Deploy Enhanced Security Measures: Article 32 GDPR compliance now demands technical tools to prevent or limit unlawful copying and republication of sensitive data by third parties. Passive hosting is no longer sufficient.
The Compliance Reality Check
The Court explicitly rejected Advocate General Szpunar’s opinion that would have treated platforms as mere data processors without proactive verification duties. This represents a fundamental shift toward active gatekeeping obligations.
For major platforms like Facebook Marketplace and regional marketplaces such as Avito, Le Bon Coin, and Njuškalo, the operational implications are staggering. How do you systematically screen millions of listings for special category data before publication? What verification mechanisms can confirm advertiser identity and consent at scale?
Your Action Plan
If you operate classified ads, rental listings, job boards, or any user-generated marketplace:
Audit immediately: Review your current publication workflow. Do you have any pre-publication screening for personal data?
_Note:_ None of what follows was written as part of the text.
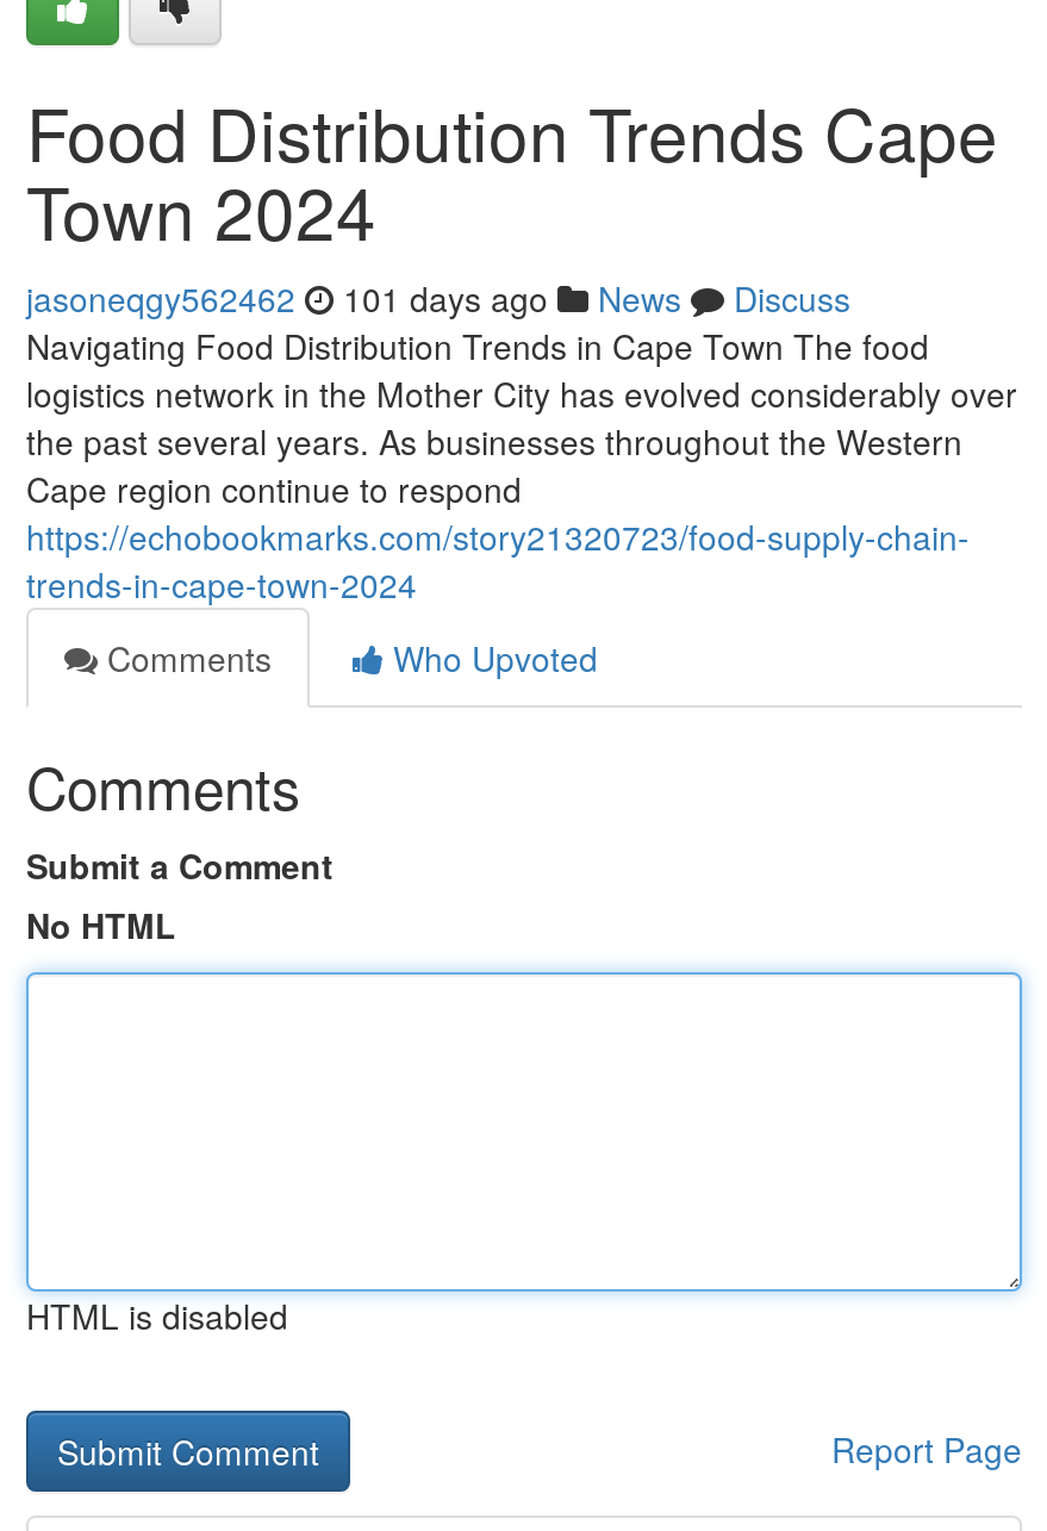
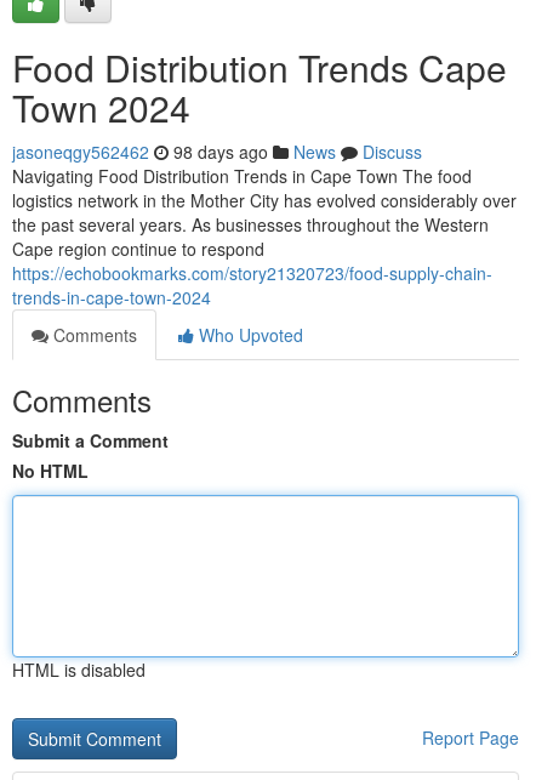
[26,274,850,322] jasoneqgy562462 101 days ago News Discuss -> [12,140,422,164] jasoneqgy562462 98 days ago News Discuss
Implement technical controls: Deploy automated detection systems for special category data and identity verification mechanisms.
Update legal documentation: Revise terms of service, privacy policies, and user agreements to reflect joint controllership arrangements.
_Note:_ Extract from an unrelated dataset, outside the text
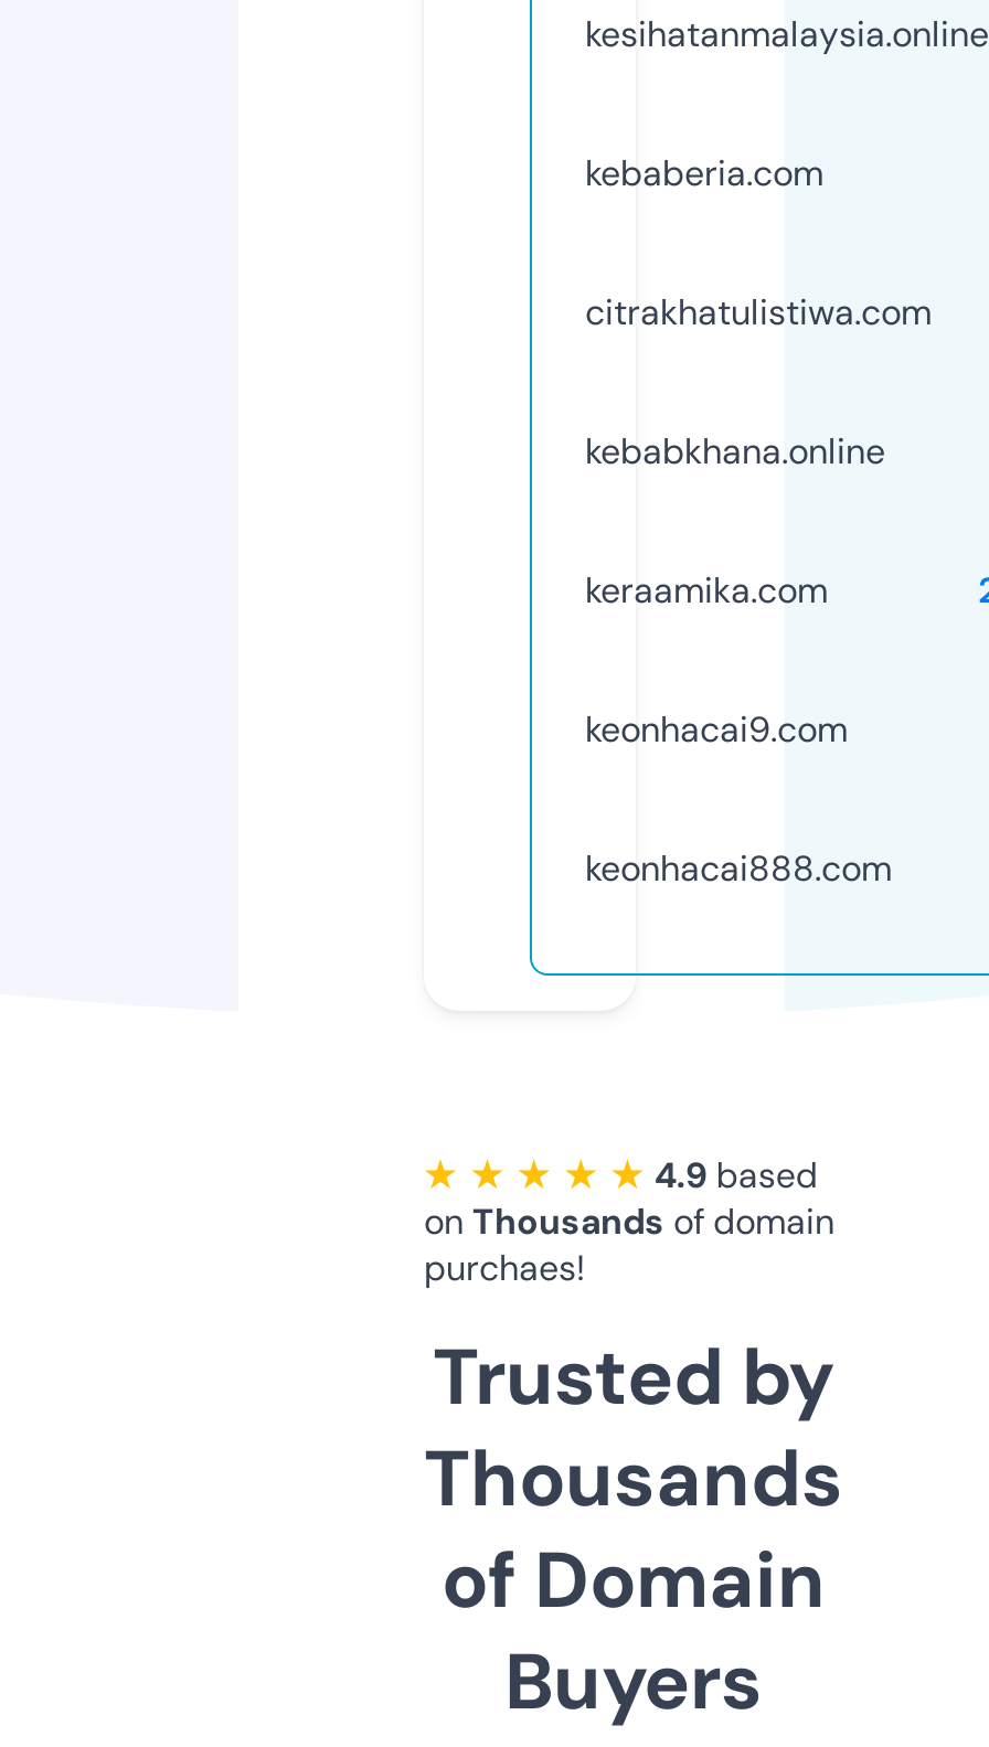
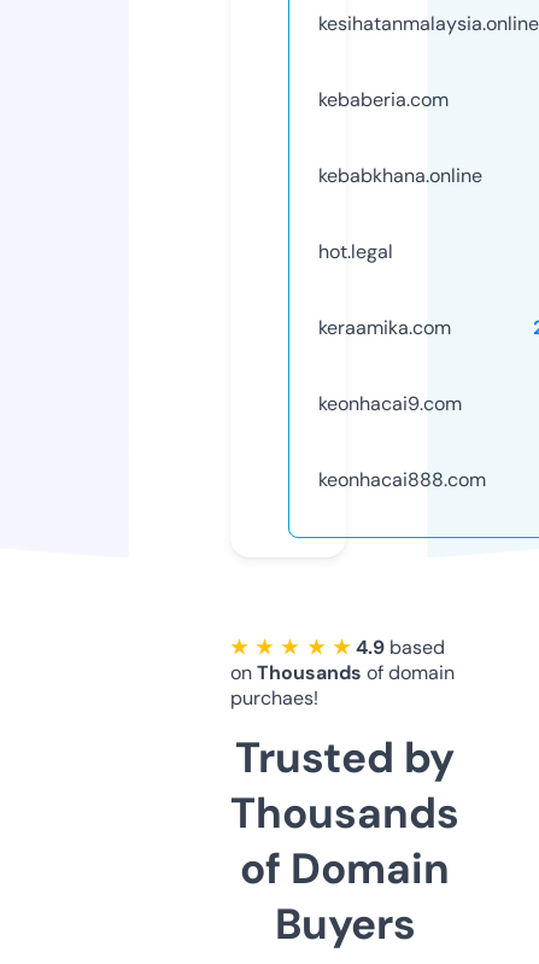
[585,289,932,335] citrakhatulistiwa.com -> none
moved [585,428,885,474] -> [318,163,482,188]: kebabkhana.online
none -> [318,239,393,264] hot.legal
Train your team: Ensure content moderation teams understand GDPR obligations and can identify special category data.
The question isn’t whether this ruling affects your platform - it’s whether you can implement compliant verification processes before enforcement actions begin. Organizations that continue operating under the old passive intermediary model face significant regulatory risk and potential fines up to €20 million or 4% of global annual turnover - whichever is higher.
The era of “we’re just a platform” is over. Are you ready for active data stewardship?